To spin it a different way and benefit your supposed enemy in discourse: Advertising markets worked fine before the two big companies, yeah? The internet still existed? Pages were able to be reached in a fast, easy, egalitarian, and free way, yeah?
Aside from that model being "dead", simply because it's no longer used, why do you believe that this is such an implicitly binary situation of the two companies must exist and be allowed free rampant growth or nothing at all?
I hope that you take this as constructive criticism but it would seem to me, from this exchange, that it's you who's coming to these conversations not willing to listen.
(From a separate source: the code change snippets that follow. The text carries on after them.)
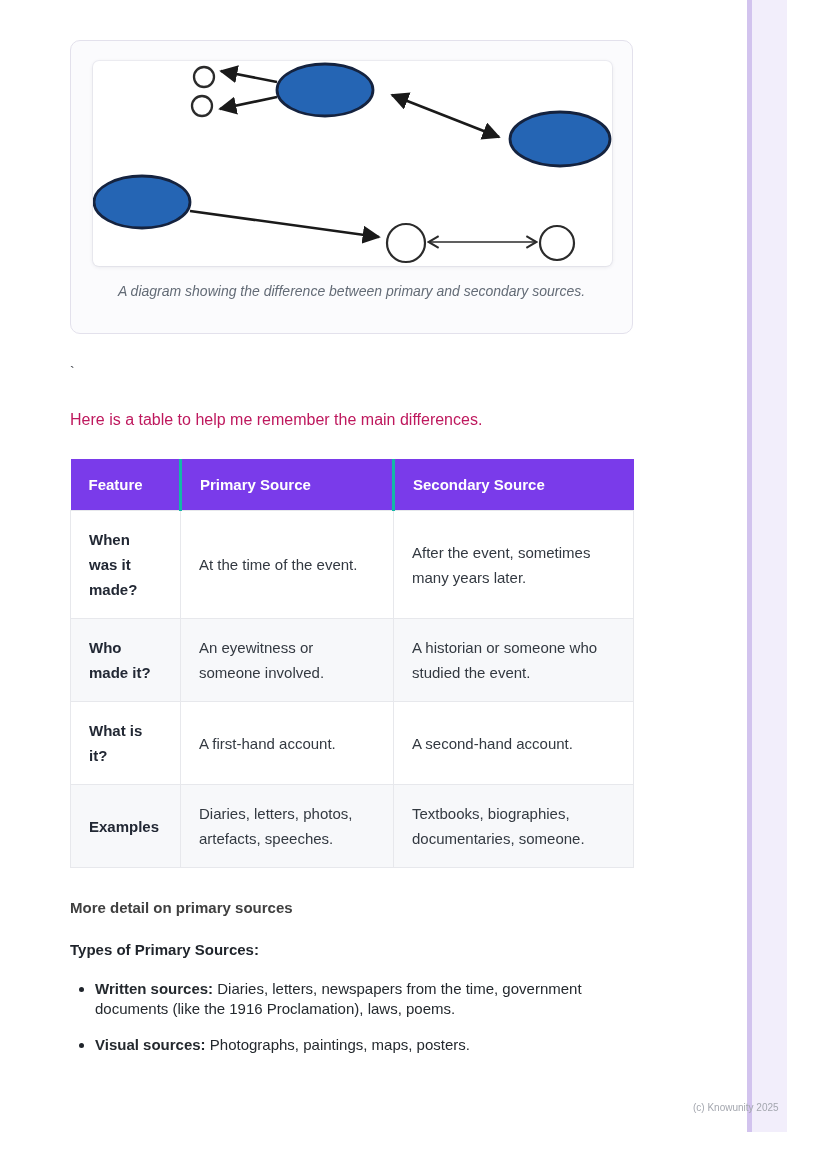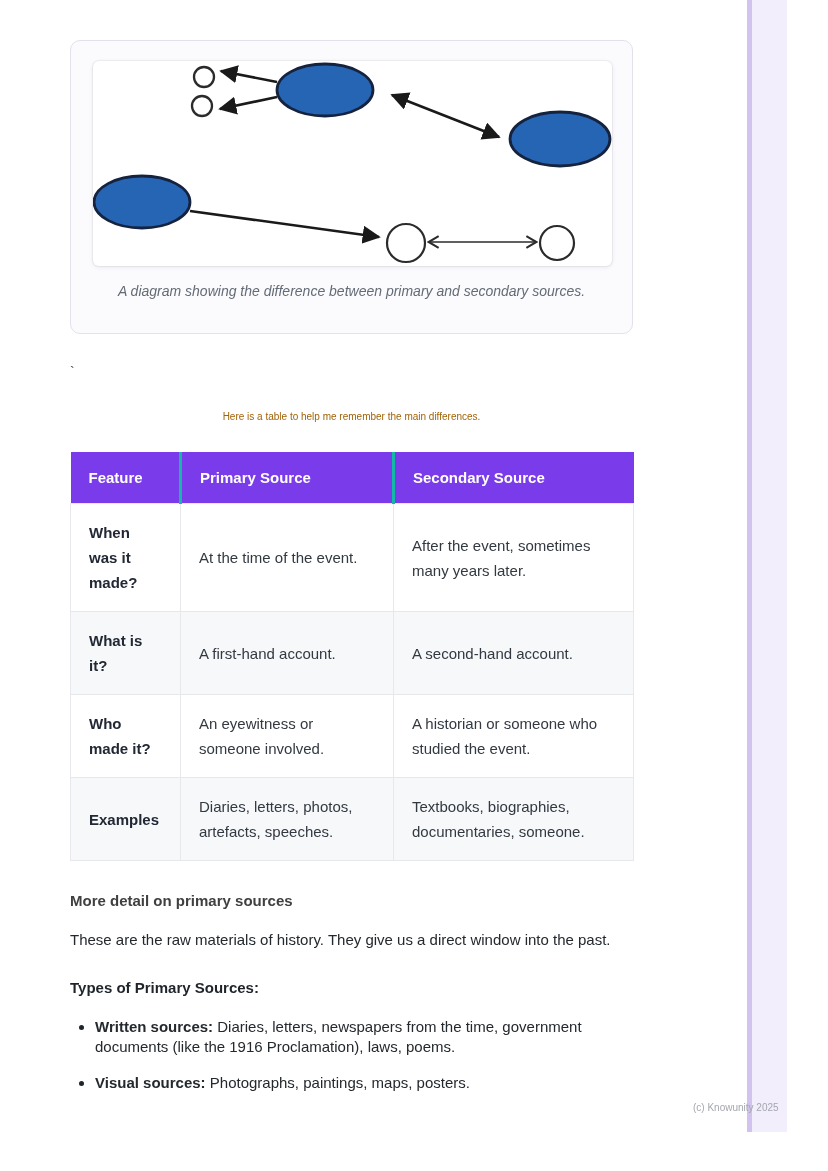--- a/index.html
+++ b/index.html
@@ -42,21 +42,21 @@
   .figure-caption {
     margin-top: 17px;
     text-align: center;
     font-style: italic;
     font-size: 14px;
     color: #636b76;
   }
 
   .stray { margin-top: 30px; font-size: 14px; color: #3a3f46; height: 14px; }
 
-  .intro { margin-top: 33px; font-size: 10px; color: #a16207; text-align: center; }
+  .intro { margin-top: 33px; font-size: 16px; color: #be185d; }
 
   
   table.compare {
     margin-top: 30px;
     width: 563px;
     border-collapse: collapse;
     table-layout: fixed;
   }
   table.compare col.c1 { width: 110px; }
   table.compare col.c2 { width: 213px; }
@@ -184,40 +184,39 @@
           <th>Secondary Source</th>
         </tr>
       </thead>
       <tbody>
         <tr>
           <td class="feature">When was it made?</td>
           <td>At the time of the event.</td>
           <td>After the event, sometimes many years later.</td>
         </tr>
         <tr>
+          <td class="feature">Who made it?</td>
+          <td>An eyewitness or someone involved.</td>
+          <td>A historian or someone who studied the event.</td>
+        </tr>
+        <tr>
           <td class="feature">What is it?</td>
           <td>A first-hand account.</td>
           <td>A second-hand account.</td>
         </tr>
         <tr>
-          <td class="feature">Who made it?</td>
-          <td>An eyewitness or someone involved.</td>
-          <td>A historian or someone who studied the event.</td>
-        </tr>
-        <tr>
           <td class="feature">Examples</td>
           <td>Diaries, letters, photos, artefacts, speeches.</td>
           <td>Textbooks, biographies, documentaries, someone.</td>
         </tr>
       </tbody>
     </table>
 
     <h2 class="section-heading">More detail on primary sources</h2>
 
-    <p class="section-paragraph">These are the raw materials of history. They give us a direct window into the past.</p>
 
     <p class="section-subheading">Types of Primary Sources:</p>
 
     <ul class="bullets">
       <li><strong>Written sources:</strong><span> Diaries, letters, newspapers from the time, government documents (like the 1916 Proclamation), laws, poems.</span></li>
       <li><strong>Visual sources:</strong><span> Photographs, paintings, maps, posters.</span></li>
     </ul>
 
   </div>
Advertising is a core part of the marketing necessary to grow a business and thus a core part of the overall economy. It will always exist and be served by major companies from the sheer size of the total spend, whether it's Google and Facebook or someone else. And advertising is the only model that has paid for the vast majority of commercial content online today, and is incomparable to some time in the past where that didn't exist.
You can search my name if you want the background  because I'm not what you assume I am. Regulation and privacy are not the problem, it's the lack of any cooperation and workable solutions. Adtech looks for efficiency, not more workarounds to battle giant corporations like Apple which ignore industry concerns while being contradictory in their own actions.
Does this mean anything?
The system was built with security as a first principle, not something added after the fact.
Since humans are not perfect, you could say the statement is effectively ‘Security as a Primary Design [Goal]’.